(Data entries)
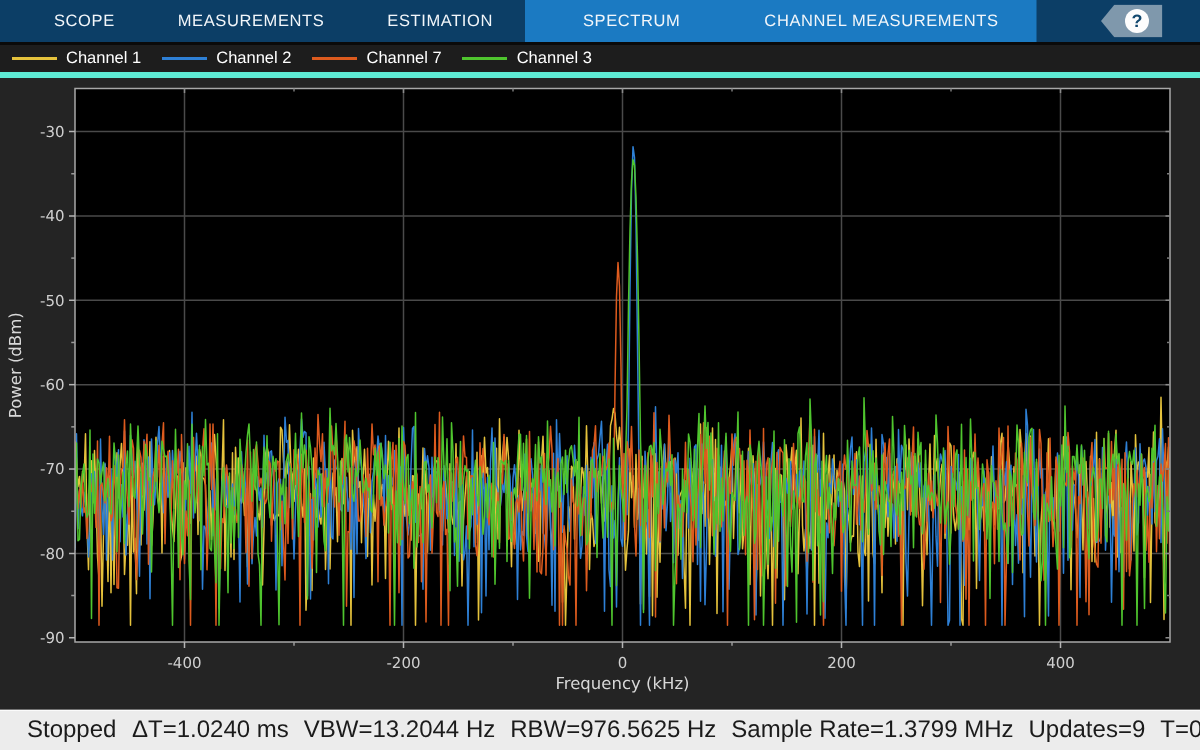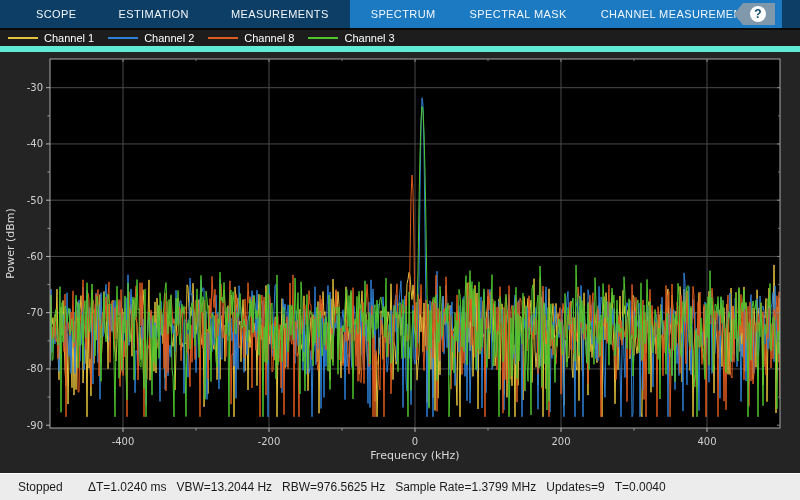"ESTIMATION" div.tab { order: before "MEASUREMENTS" -> after "MEASUREMENTS" }
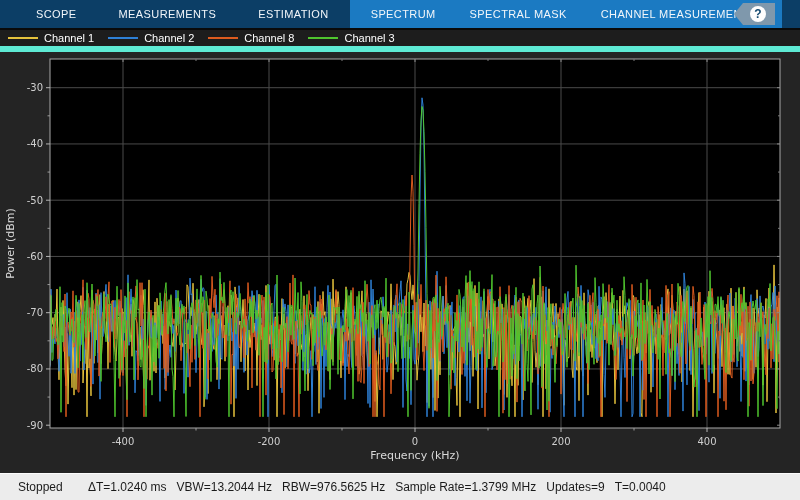"SPECTRUM" .tab-active-group { gap: none -> 22px; padding: 0 8px 0 4px -> 0 8px 0 22px }
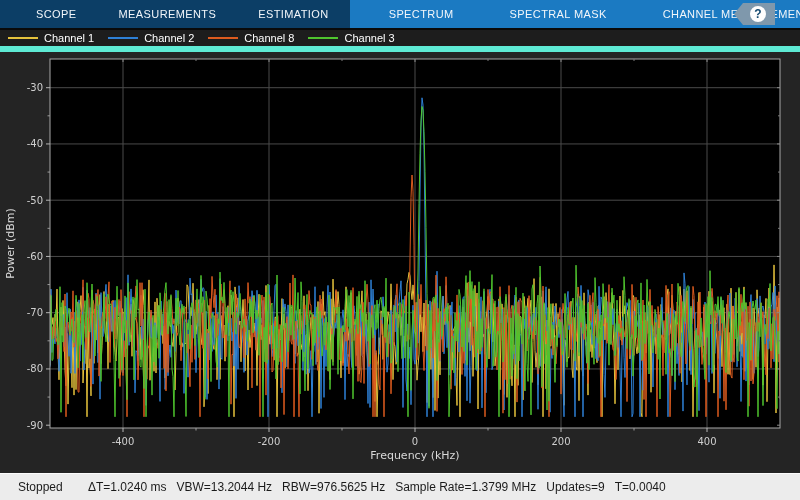"SPECTRAL MASK" div.tab { html: <div>SPECTRAL MASK</div> -> none }
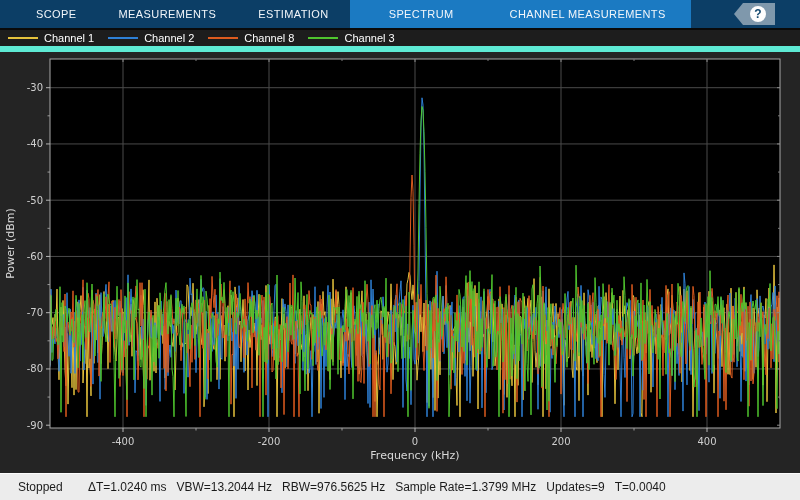"Channel 1" .legend-strip { border-bottom: 6px solid #5eead4 -> 4px solid #5eead4 }
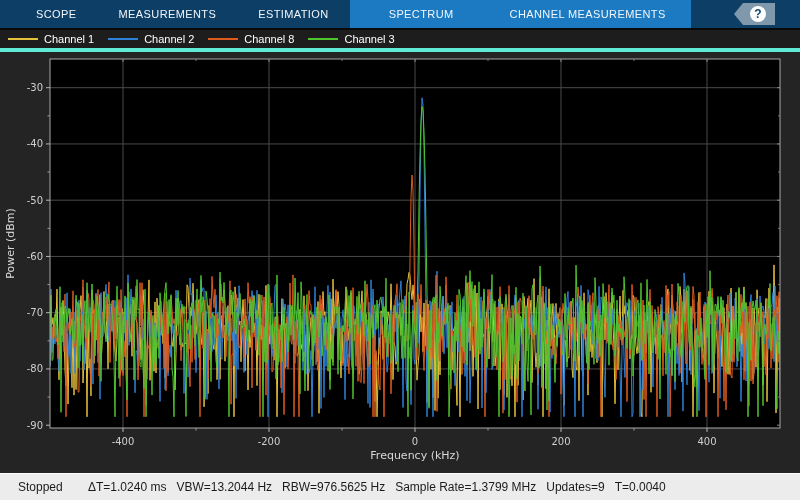"Channel 8" span.legend-label { text: 8 -> 7 }
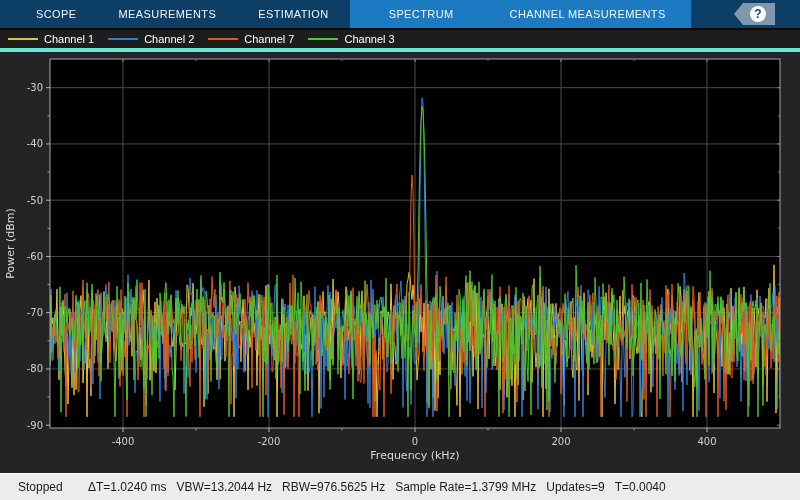"Stopped" .statusbar { font-size: 12px -> 16px }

◆ **Work to complete**
The lines to retype run from the one containing "text: 8 -> 7" through the last line of the records above; write them exactly and skip the pictures.

◆ **Output for this task**
"Channel 8" span.legend-label { text: 8 -> 7 }
"Stopped" .statusbar { font-size: 12px -> 16px }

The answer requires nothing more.